経営状況が良好であれば、継続的な社債発行で資金調達することができます。
しかし経営状況の悪化時は社債の継続的な発行ができずに、一気に資金繰りが悪化するケースも中にはあります。

銀行預金より金利は高いが大きな利回りは期待できない社債

銀行預金より金利は高いが大きな利回りは期待できない社債

投資家から社債を見ると、社債は発行企業に問題が生じなければ、期限到来後に元本と金利収入が期待できる金融商品です。(なお、期限前の売却が可能な社債もある)

ほとんど金利の付かない普通預金や定期預金に比べれば、1%の金利も期待できる社債は魅力的に感じるでしょう。
しかしながら低金利下の日本では、金利が高いと言っても1%程度の金利に留まります。

よって社債投資で大きく利益を上げることはできません。

投資家から見ると社債は、銀行預金より金利水準は高く、保全性も高いものの、他の金融商品と比べて利回り的にそれ程大きな魅力はないとの位置付けではないでしょうか。

しかしながら大手企業を中心に発行される社債は、低金利下の日本では信用力がありながらも利回りの期待できる数少ない金融商品です。

よって発行の際は人気化するケースが多くなっています。

借り手企業から見たソーシャルレンディング

借り手企業からソーシャルレンディングを見ると、ソーシャルレンディングは社債と比べて手間のかからない反面、大きな金額の調達を一気に行う事は簡単ではないでしょう(2017年12月時点)。

ただ、ファンド組成の可否は事業者が握ることになりますが、ソーシャルレンディングで資金調達する際の手間は社債と比べると少なくなります。

通常の銀行融資を受ける際にも、銀行を説得するための資料作成を求められるため、企業の資金調達と資料作成は切っても切れない関係にあります。

ただし手間と言う観点では、投資家との間にソーシャルレンディング事業者が介在するソーシャルレンディングでの資金調達は、比較的簡単でしょう。

しかしながら、ソーシャルレンディングは徐々に一般的な認知が進んでいるとは言え、まだ誰しも知っている金融商品にはなっていません。
よって資金調達にも限度があります。

ソーシャルレンディング業界最大手maneoの案件でも、直近の案件では調達上限が4000万円程度となっています。

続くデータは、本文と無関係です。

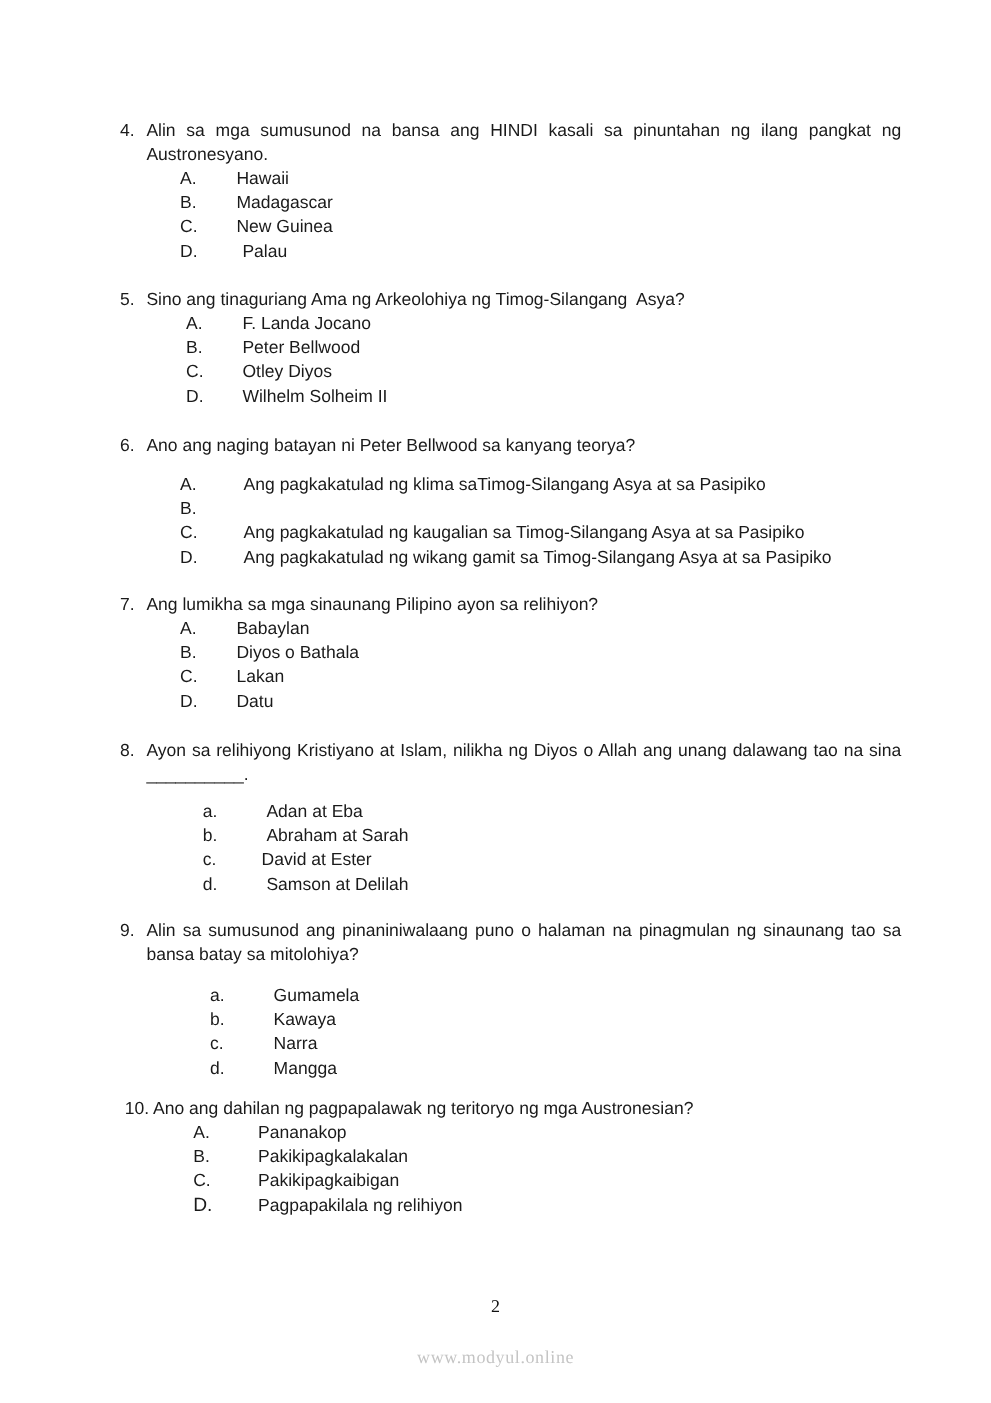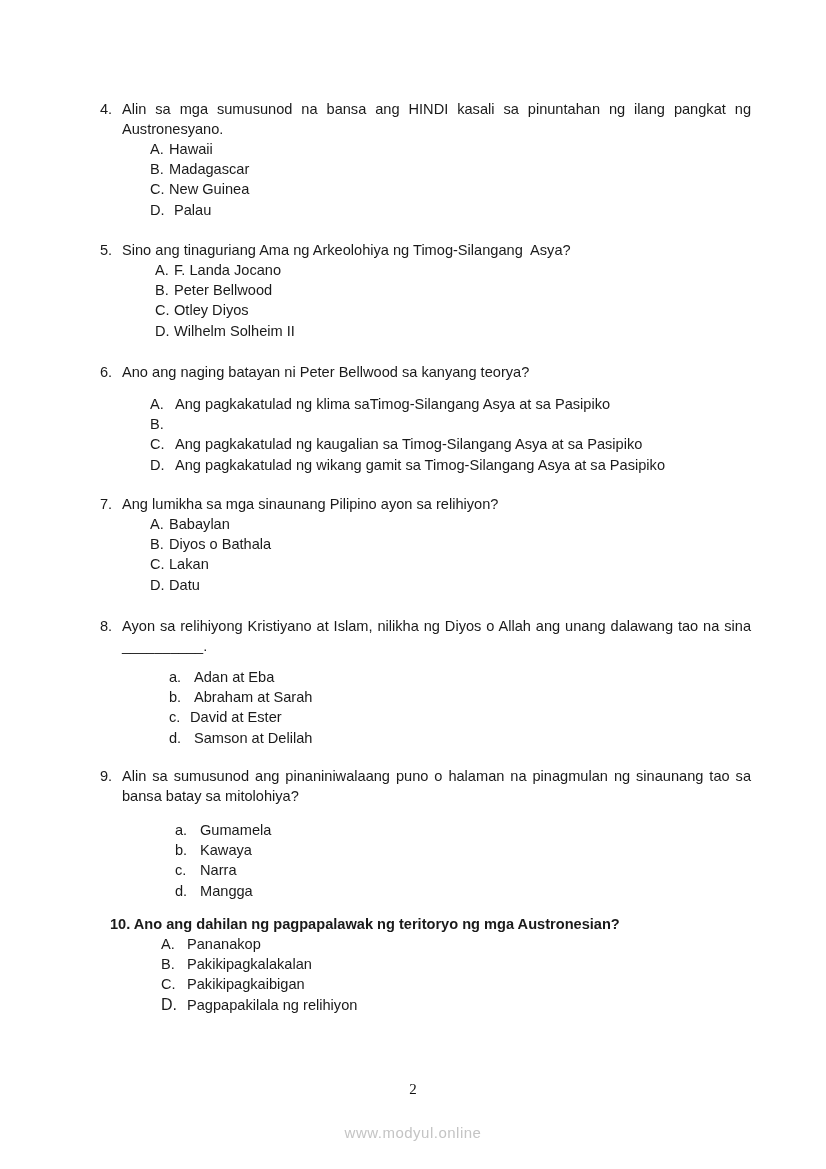"Hawaii" .opt .t { margin-left: none -> 28px }
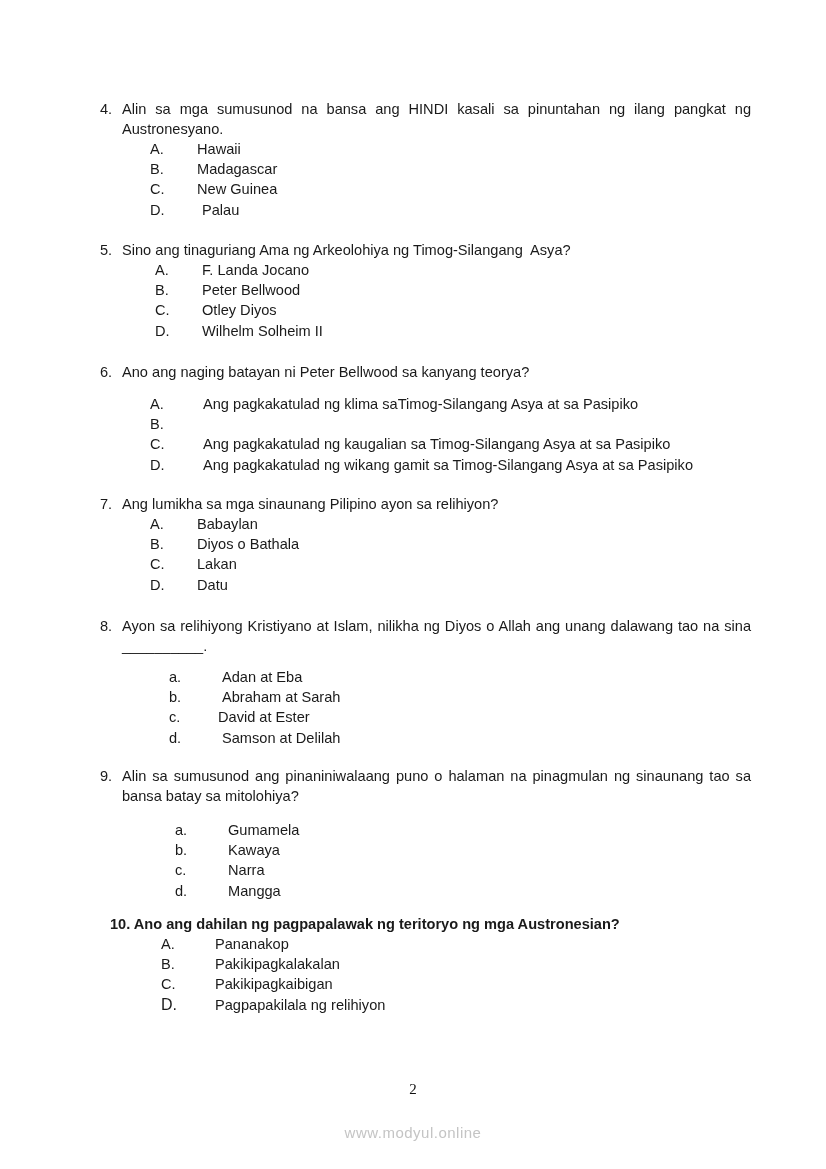"10. Ano ang dahilan ng" .q10 .qtext { font-weight: bold -> none; margin-left: 10px -> 4px }
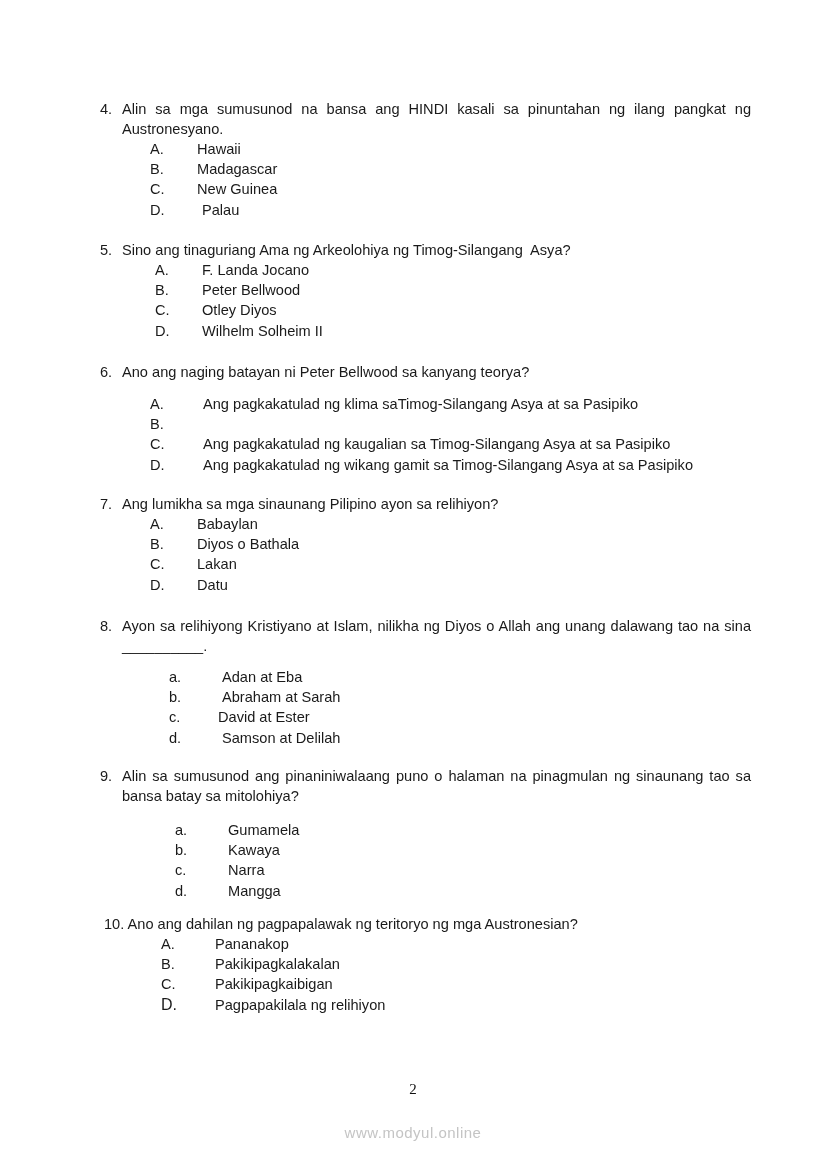"www.modyul.online" .watermark { font-family: Liberation Sans, sans-serif -> Liberation Serif, serif }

(2017年12月22日時点)

ソーシャルレンディングでは継続的に資金調達を行うことで調達金額のボリューム増加も図れるでしょうが、ファンド一つ一つの規模は社債に比べると小粒にならざるを得ません。

ただし一度資金調達を行ってしまえば、機動的に調達がしやすくなります。

投資家に支払う金利は、社債や銀行融資に比べ高くなるものの、企業にとって機動的資金調達が可能というメリットがソーシャルレンディングにはあるのです。

5~10%の利回りが期待できるソーシャルレンディング

5~10%の金利収入を得ることができるソーシャルレンディング

ソーシャルレンディングの年利回りはおおむね5~10%程度です(2017年12月時点)。

1~2%程度の社債の金利と比べると、ソーシャルレンディングの利回りの高さは際立っています。

ソーシャルレンディングの融資は、企業に対する融資との側面とプロジェクトに対する融資との側面があります。

例えば、企業側としては、突発的なプロジェクト等で金利は高くとも短期の資金ニーズが発生するケースは少なくないため、ソーシャルレンディングではこうしたニーズも満たすことができます。

ソーシャルレンディングは金利が高いものの、事業者が審査の上で案件化の可否を判断します。
しかし、融資である限りリスクを100%排除できるわけではないという点は留意するべきです。

まとめ

企業から見ると社債は上場企業が手掛ける敷居の高い資金調達方法でしょう。

ソーシャルレンディングは社債に比べると調達規模限られ、現在は貸し出し金利が高くなるため用途はある程度限られます。

このように社債とソーシャルレンディングは資金調達方法として、異なる特徴があることがわかります。

ソーシャルレンディングは、社債に比べると、知名度はまだまだです。
しかしながらその商品性から、今後も投資家の注目を集めていくのではないでしょうか。